Transcribe the rest of the listing below, starting with the line that contains "SIGILLATURA DI DAVANZALI E GIUNTI SIGILLATURA" and ending with the last line, exactly as written.

::: Task inputs

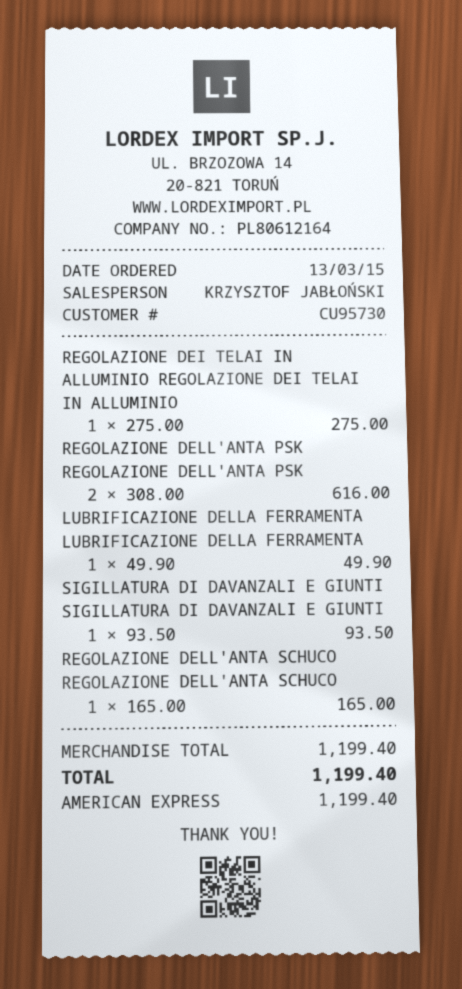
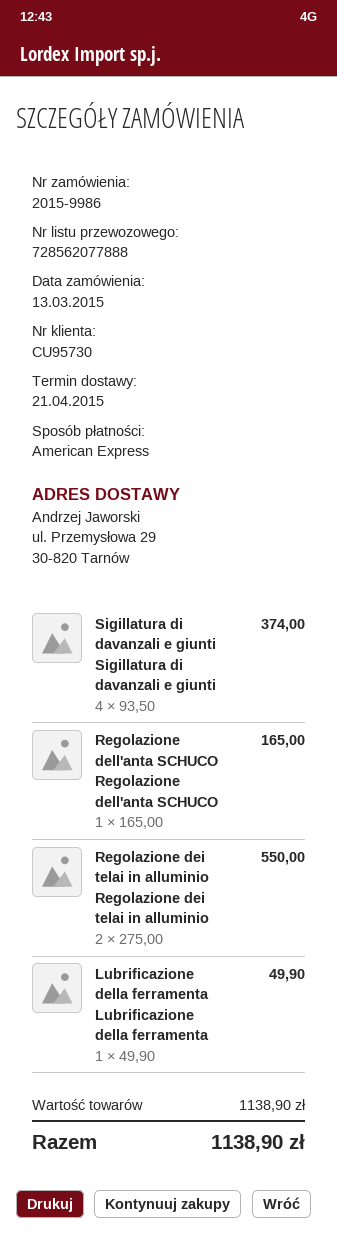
REGOLAZIONE DEI TELAI IN ALLUMINIO REGOLAZIONE DEI TELAI IN ALLUMINIO: 1 x 275.00 = 275.00 -> 2 x 275.00 = 550.00
REGOLAZIONE DELL'ANTA PSK REGOLAZIONE DELL'ANTA PSK: 2 x 308.00 = 616.00 -> none
SIGILLATURA DI DAVANZALI E GIUNTI SIGILLATURA DI DAVANZALI E GIUNTI: 1 x 93.50 = 93.50 -> 4 x 93.50 = 374.00
subtotal: 1199.40 -> 1138.90
total: 1199.40 -> 1138.90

::::::

> Your solution
SIGILLATURA DI DAVANZALI E GIUNTI SIGILLATURA DI DAVANZALI E GIUNTI: 1 x 93.50 = 93.50 -> 4 x 93.50 = 374.00
subtotal: 1199.40 -> 1138.90
total: 1199.40 -> 1138.90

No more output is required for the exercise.